Portfolio Reorganization Drove 2012 Sales Improvements For Sierra Nevada

Sierra NevadaFor the country’s second biggest producer of craft beer, the old adage of “less is more” has helped shepherd sales of its most coveted offerings.

Sierra Nevada Brewing Company, recognizing that the craft beer marketplace was becoming increasingly crowded with an onslaught of new brands, created a solution to help guarantee shelf space and alleviate its distributors’ workload while still offering consumers a variety of innovative products.

Sierra pulled off this neat trick by categorizing its specialty and seasonal offerings into what the company is calling “brand families” alongside its main product lines. In doing so, the company simplified the sell-in process for many of its brands.

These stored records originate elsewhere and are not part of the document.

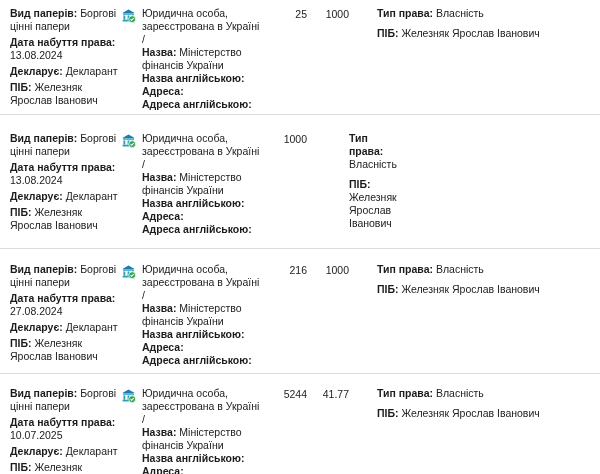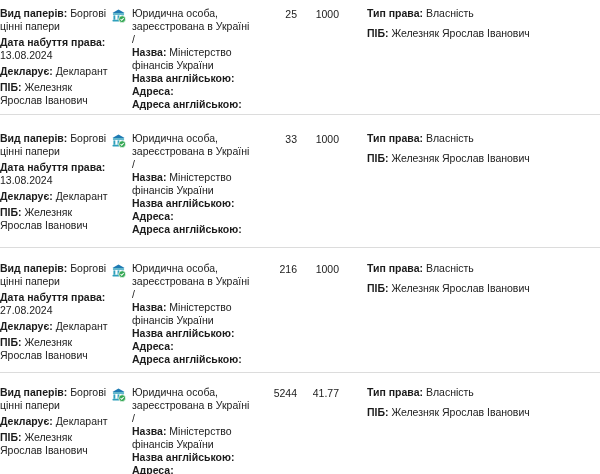"Вид паперів: Боргові цінні папери" .row { padding-left: none -> 10px }
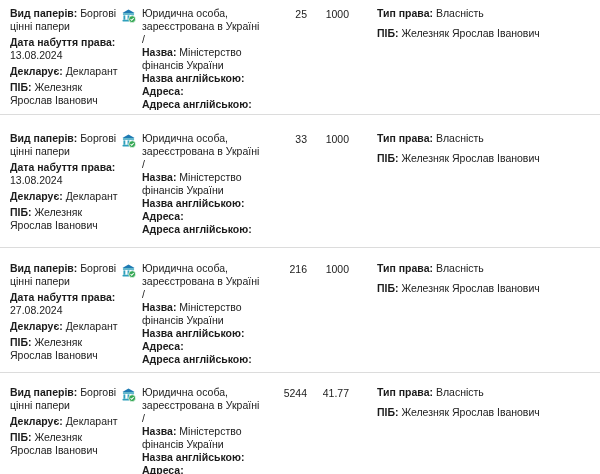"33" div.num { html: <div>33</div> -> none }
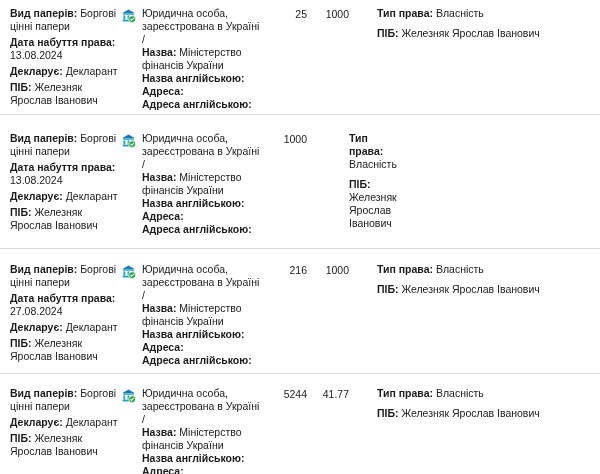"Дата набуття права: 10.07.2025" p.f { html: none -> <p><b>Дата набуття права:</b> <span>10.07.2025</span></p> }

“Everyone is focused on brewing innovative new beers, but we as craft brewers need to make it easier for customers to understand our new offerings and easier for our retail partners to sell them,” said Joe Whitney, Sierra’s director of sales and marketing.

Under the new system, “if you’re a retailer, all you have to do is set up one UPC code and you get the variety of selling multiple brands,” Whitney said. “The distributor and the retailer jobs get easier and the odds of each beer showing up where a drinker can find it are also higher.”

While Sierra’s core seasonals like Celebration, Ruthless Rye, Summerfest and Tumbler are still sold in a variety of different packages under what the company calls its “mainline seasonal” brand family, higher ABV offerings like Bigfoot, Hoptimum and the recently-introduced Narwhal Imperial Stout were placed into the “High Altitude” brand family and sold exclusively in 4-packs all labeled with the same UPC barcode. Sierra made the same move with its Ovila series, a collaborative project with a nearby monastery, the Abbey of New Clairvaux in Vina, Calif. that includes two offerings released at separate times during the year.

By categorizing its specialty beers into brand families, Whitney said Sierra Nevada was able to sell-in product more effectively which ultimately helped contribute to overall sales depletion growth of 12.5 percent in 2012, to nearly 1 million barrels. The brewery sold 857,000 barrels of beer in 2011 according to Brewers Association records.